Without their generous and gracious help, this book would never have gone to press.
PREFACE
This is my story, true to the best of my memory. Two reasons prompted me to write about my life. One has to do with my family; neither my children nor my grandchildren know the details of my early life. I hope, by reading this, they will appreciate the struggles I and my family experienced in those early years. Originally, that really was my only purpose in telling the story. But some members of my family who are close to me have persuaded me that others outside my family who are struggling through life may find hope and encouragement for themselves through my experiences.
I am especially indebted to my brother, Kearney, and sister, Christine, for helping me recall events and descriptions of our moves during my early childhood. In addition, I owe a great debt to my wife’s sister, Nancy, an avid reader, who urged me to write the story. She found the flights I have described to be, as she said, an amazing
story. She also gave me valuable advice on how to make the story come to life for those who read it. I hope I have succeeded.
I should inform the reader that my story is not about airplane flights. Still, I think the flights I describe and the spirit that drove me will find identity with many whose struggle through life has been propelled by circumstance, faith, and desire.
CHAPTER I
Where the Flights Began
The date was June 17, 1927. The place was a log cabin on the J. D. Harper Farm. My parents, Dan and Nannie Harper were, in a sense, sharecroppers, along with two of my uncles and an aunt, on Grandpa’s tobacco farm.

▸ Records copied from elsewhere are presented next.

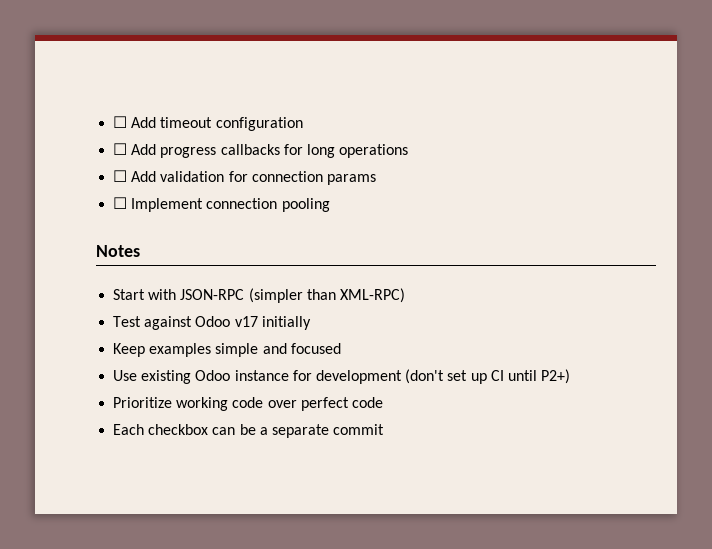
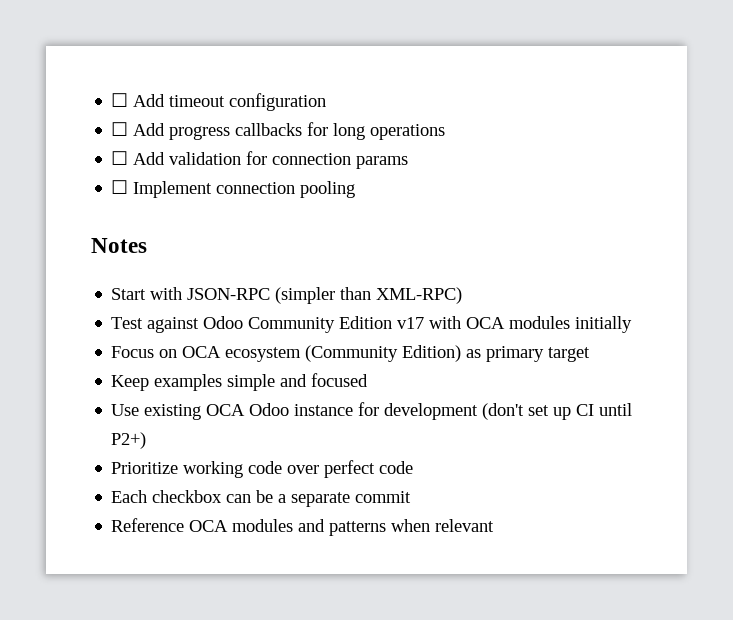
- Test against Odoo v17 initially
+ Test against Odoo Community Edition v17 with OCA modules initially
+ Focus on OCA ecosystem (Community Edition) as primary target
- Use existing Odoo instance for development (don't set up CI until P2+)
+ Use existing OCA Odoo instance for development (don't set up CI until P2+)
+ Reference OCA modules and patterns when relevant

This was a busy day on the farm. Tobacco was nearing its maturity. Suckering
and worming by hand had to be done on schedule looking toward harvesting, or putting in the tobacco,
as we called it. Papa put in his full day in the field. In late afternoon, Mama sent my older sister Christine and brothers Kearney, Carl, and Allen, up to Grandpa’s house for the night. Mama was left alone with only the midwife and her impending labor, her fifth child. There was no air conditioning or electric fan on this hot night—in fact, there was no electricity. There were scarcely any of the things we take for granted in a delivery room today. But somehow, Mama endured the labor and, as she had done at almost two-year intervals for the past ten years, gave birth to a healthy baby. After a first girl, this one made four boys in a row. She was yet to have another boy and another girl, and one stillbirth before her pregnancies were over.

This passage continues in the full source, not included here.